▶ Data to process
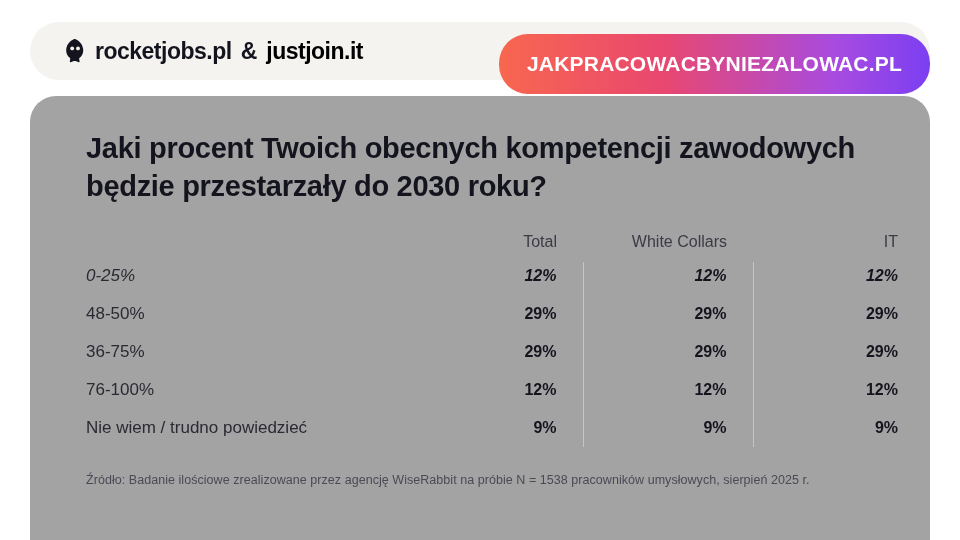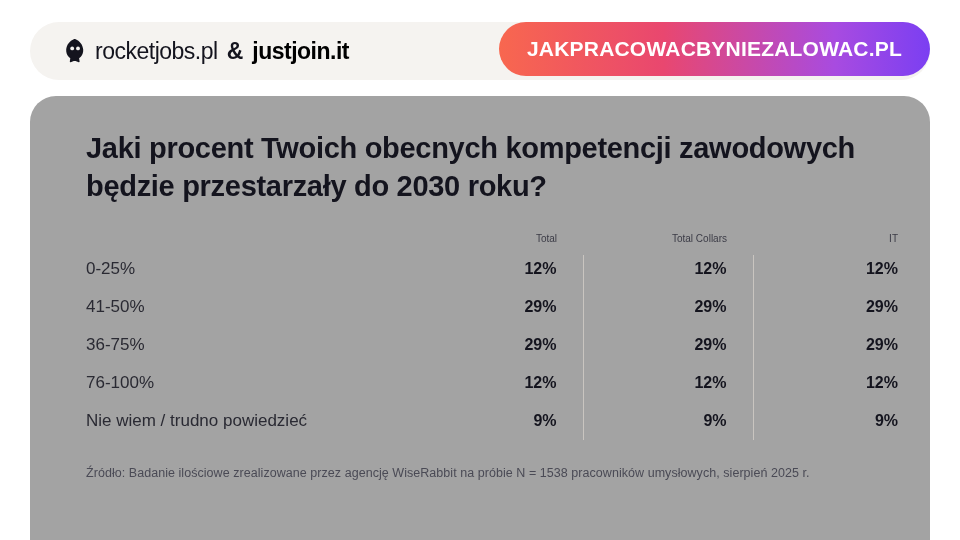--- a/index.html
+++ b/index.html
@@ -52,7 +52,7 @@
   }
   .brand-rocket {
     font-size: 23px;
-    font-weight: normal;
+    font-weight: bold;
     letter-spacing: -0.5px;
     color: #14141e;
   }

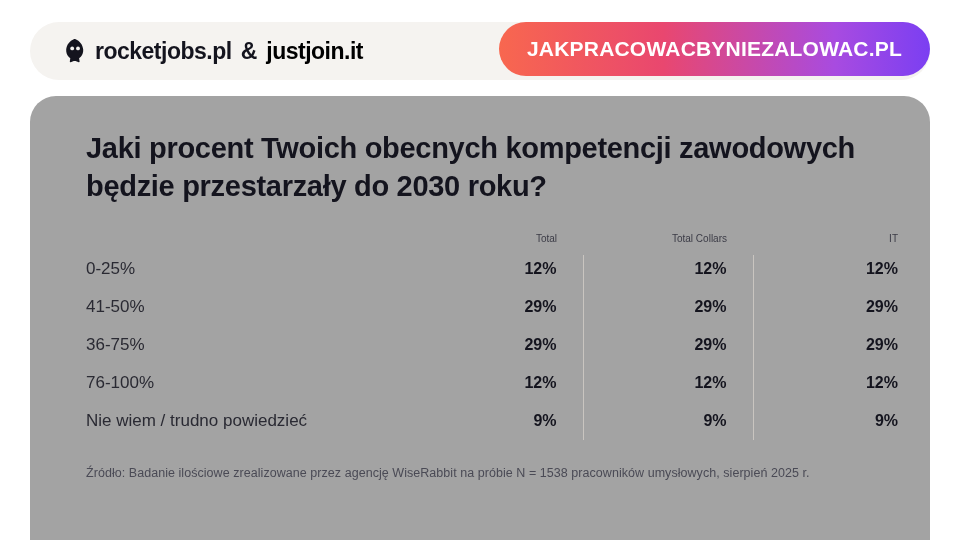--- a/index.html
+++ b/index.html
@@ -71,8 +71,8 @@
   .campaign-pill {
     position: absolute;
     right: 0px;
-    top: 0px;
-    height: 54px;
+    top: 12px;
+    height: 60px;
     border-radius: 29px;
     background: linear-gradient(90deg, #f8674f 0%, #e9476f 38%, #a84be0 78%, #7b3ff2 100%);
     display: flex;

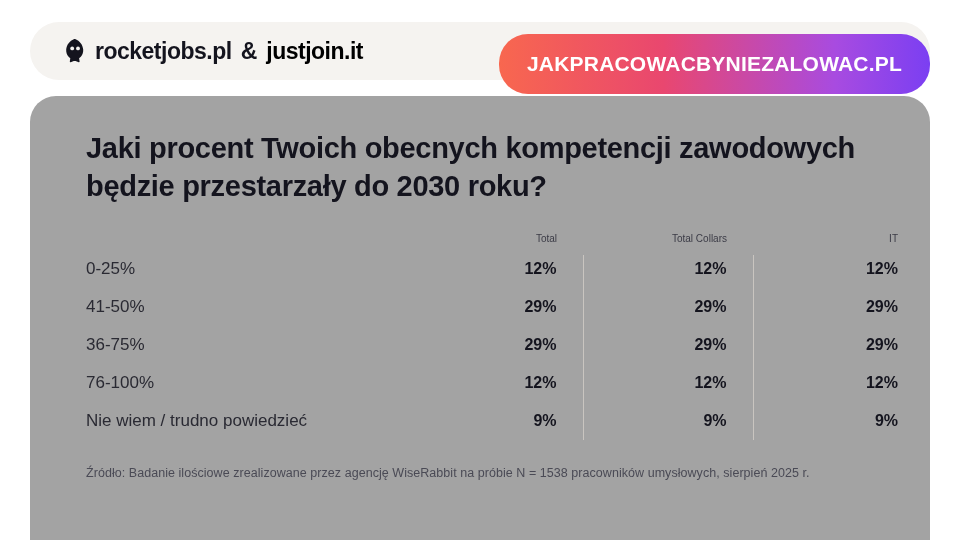--- a/index.html
+++ b/index.html
@@ -124,7 +124,7 @@
   .table col.c-it    { width: 149px; }
 
   .table th {
-    font-size: 10px;
+    font-size: 16px;
     font-weight: normal;
     color: #3b3b46;
     text-align: right;

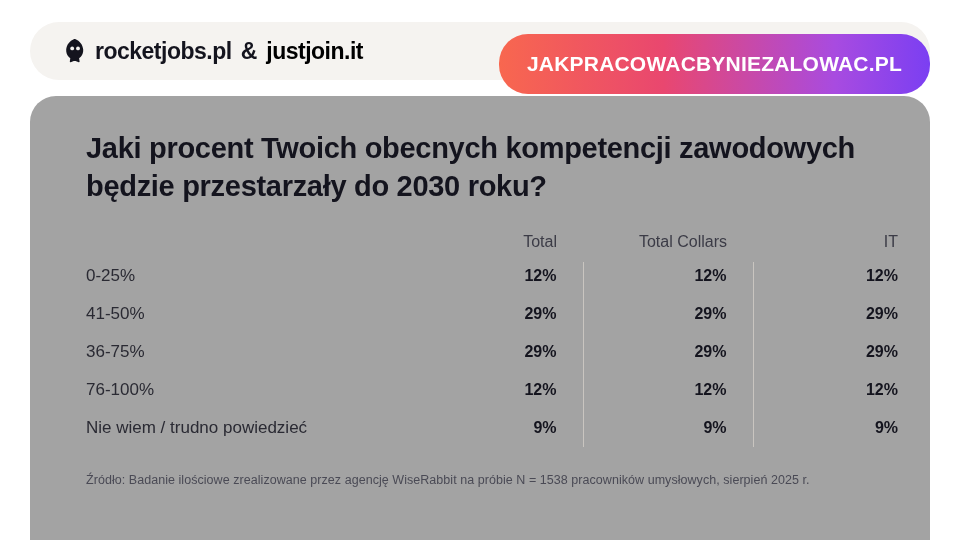--- a/index.html
+++ b/index.html
@@ -203,7 +203,7 @@
         <tr>
           <th class="lbl"></th>
           <th class="pad-total">Total</th>
-          <th class="pad-wc">Total Collars</th>
+          <th class="pad-wc">White Collars</th>
           <th class="pad-it">IT</th>
         </tr>
       </thead>

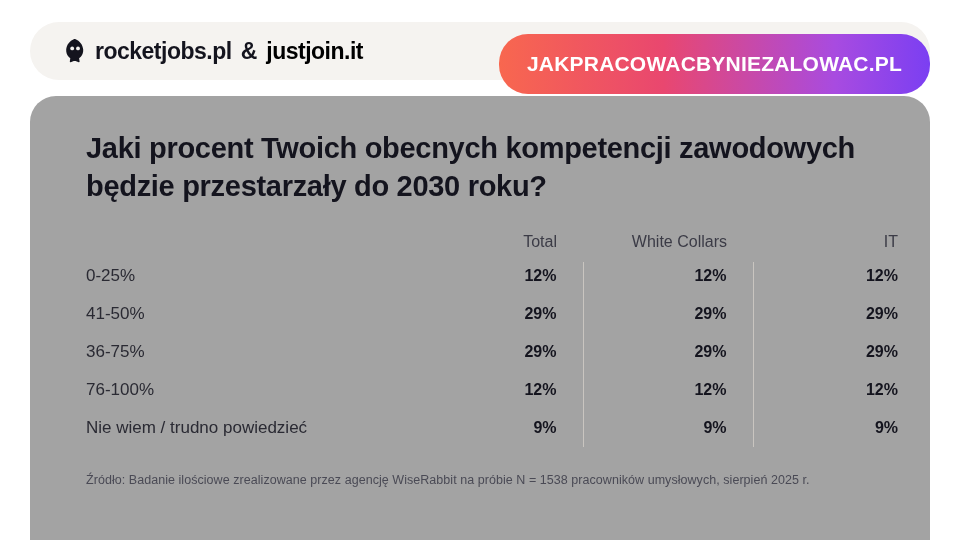--- a/index.html
+++ b/index.html
@@ -157,7 +157,7 @@
   .table td.v-wc { padding-right: 26px; border-right: 1px solid #c9c5c0; }
   .table td.v-it { padding-right: 4px; }
 
-  .table tbody tr:first-child td { padding-top: 4px; }
+  .table tbody tr:first-child td { padding-top: 4px; font-style: italic; }
 
   .source {
     margin: 26px 0 0 28px;

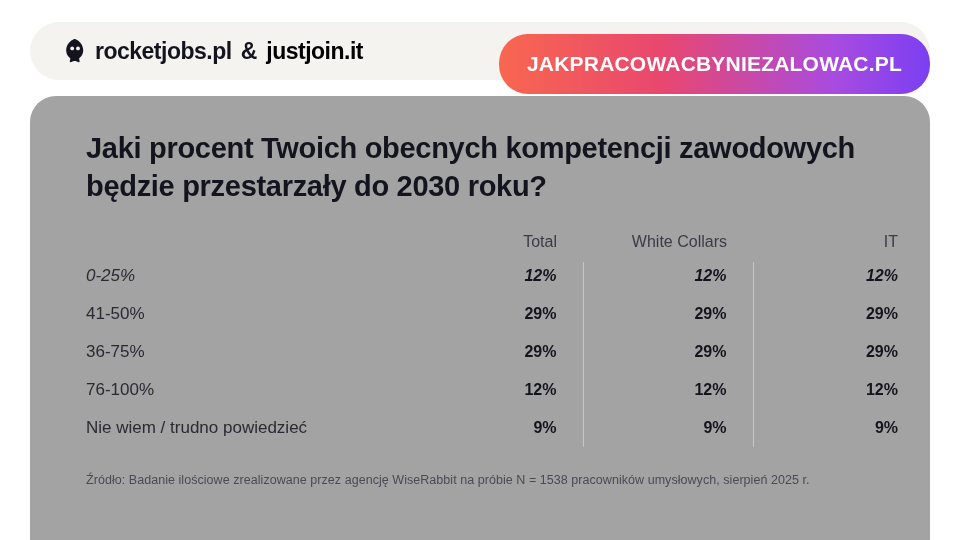--- a/index.html
+++ b/index.html
@@ -215,7 +215,7 @@
           <td class="val v-it">12%</td>
         </tr>
         <tr>
-          <td class="lbl">41-50%</td>
+          <td class="lbl">48-50%</td>
           <td class="val v-total">29%</td>
           <td class="val v-wc">29%</td>
           <td class="val v-it">29%</td>

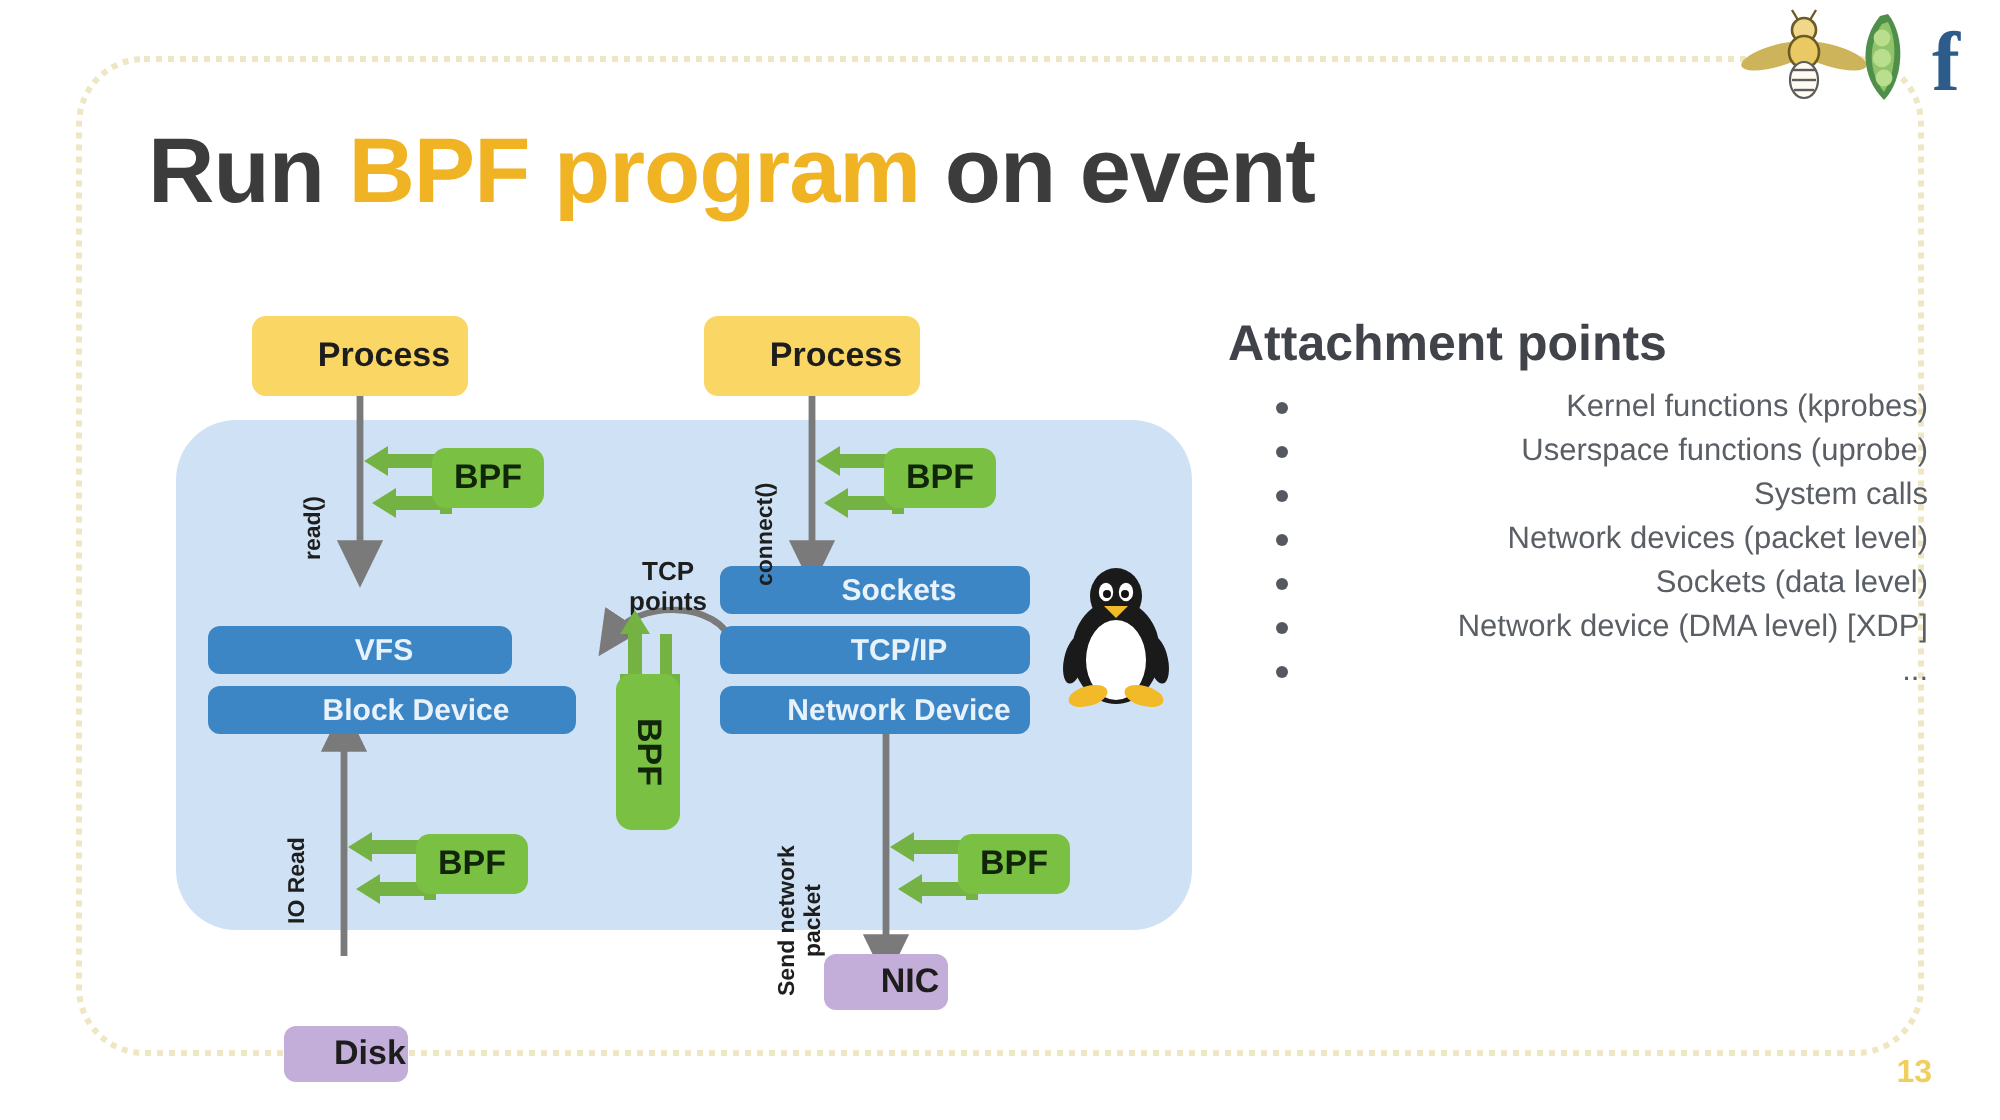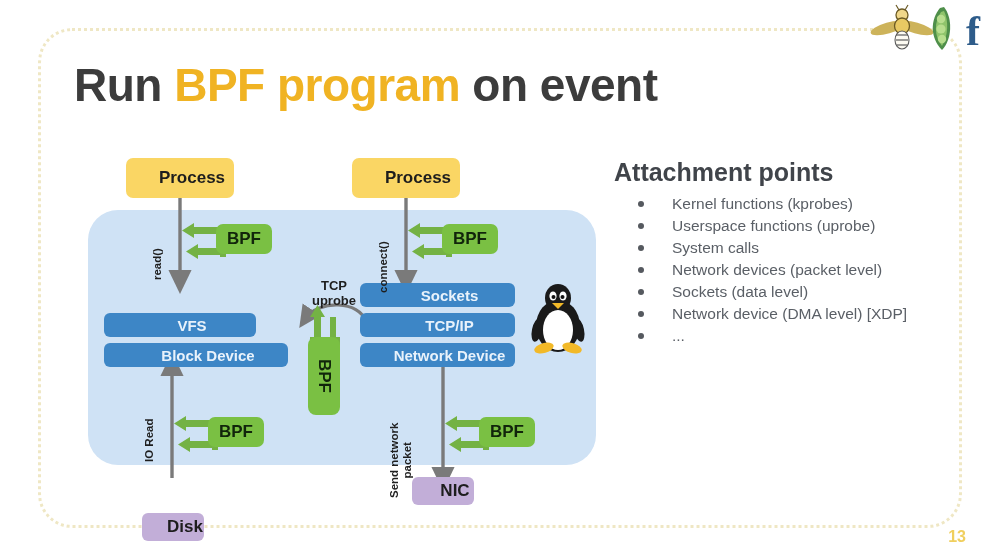--- a/index.html
+++ b/index.html
@@ -80,6 +80,7 @@
     position: relative;
     padding-left: 48px;
     white-space: nowrap;
+    text-align: right;
   }
   ul.attach-list li .bullet {
     position: absolute;

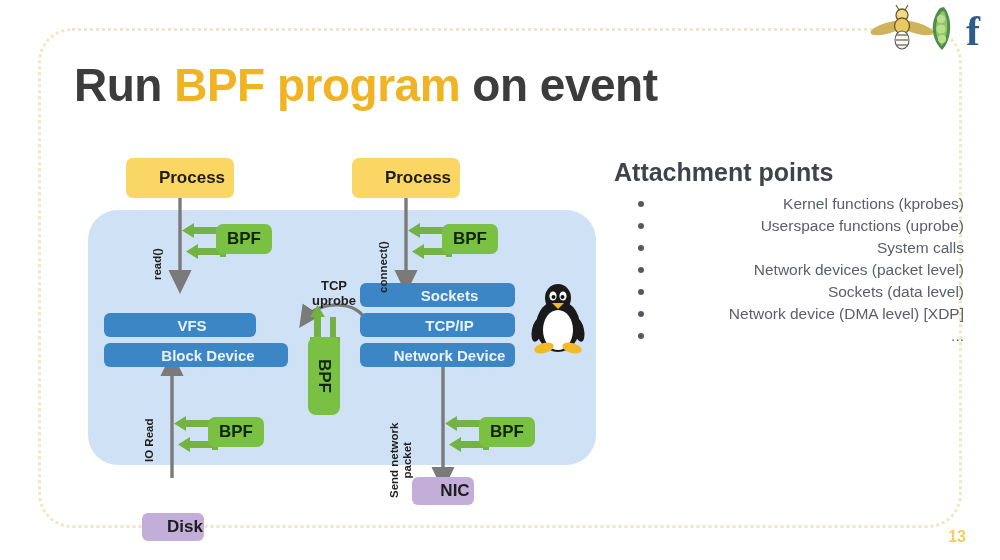--- a/index.html
+++ b/index.html
@@ -318,7 +318,7 @@
     </div>
     <div id="tcp-retrans-label">
       <div>TCP</div>
-      <div>uprobe</div>
+      <div>points</div>
     </div>
 
     <div class="bpf-h" style="left:180px; top:219px;">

▶ Your assignment
I'd like every record transcribed exactly, with no pictures carried over.

▶ Response to this task
--- a/index.html
+++ b/index.html
@@ -52,7 +52,7 @@
   }
   .brand-rocket {
     font-size: 23px;
-    font-weight: normal;
+    font-weight: bold;
     letter-spacing: -0.5px;
     color: #14141e;
   }

--- a/index.html
+++ b/index.html
@@ -71,8 +71,8 @@
   .campaign-pill {
     position: absolute;
     right: 0px;
-    top: 0px;
-    height: 54px;
+    top: 12px;
+    height: 60px;
     border-radius: 29px;
     background: linear-gradient(90deg, #f8674f 0%, #e9476f 38%, #a84be0 78%, #7b3ff2 100%);
     display: flex;

--- a/index.html
+++ b/index.html
@@ -124,7 +124,7 @@
   .table col.c-it    { width: 149px; }
 
   .table th {
-    font-size: 10px;
+    font-size: 16px;
     font-weight: normal;
     color: #3b3b46;
     text-align: right;

--- a/index.html
+++ b/index.html
@@ -203,7 +203,7 @@
         <tr>
           <th class="lbl"></th>
           <th class="pad-total">Total</th>
-          <th class="pad-wc">Total Collars</th>
+          <th class="pad-wc">White Collars</th>
           <th class="pad-it">IT</th>
         </tr>
       </thead>

--- a/index.html
+++ b/index.html
@@ -157,7 +157,7 @@
   .table td.v-wc { padding-right: 26px; border-right: 1px solid #c9c5c0; }
   .table td.v-it { padding-right: 4px; }
 
-  .table tbody tr:first-child td { padding-top: 4px; }
+  .table tbody tr:first-child td { padding-top: 4px; font-style: italic; }
 
   .source {
     margin: 26px 0 0 28px;

--- a/index.html
+++ b/index.html
@@ -215,7 +215,7 @@
           <td class="val v-it">12%</td>
         </tr>
         <tr>
-          <td class="lbl">41-50%</td>
+          <td class="lbl">48-50%</td>
           <td class="val v-total">29%</td>
           <td class="val v-wc">29%</td>
           <td class="val v-it">29%</td>

--- a/index.html
+++ b/index.html
@@ -80,6 +80,7 @@
     position: relative;
     padding-left: 48px;
     white-space: nowrap;
+    text-align: right;
   }
   ul.attach-list li .bullet {
     position: absolute;

--- a/index.html
+++ b/index.html
@@ -318,7 +318,7 @@
     </div>
     <div id="tcp-retrans-label">
       <div>TCP</div>
-      <div>uprobe</div>
+      <div>points</div>
     </div>
 
     <div class="bpf-h" style="left:180px; top:219px;">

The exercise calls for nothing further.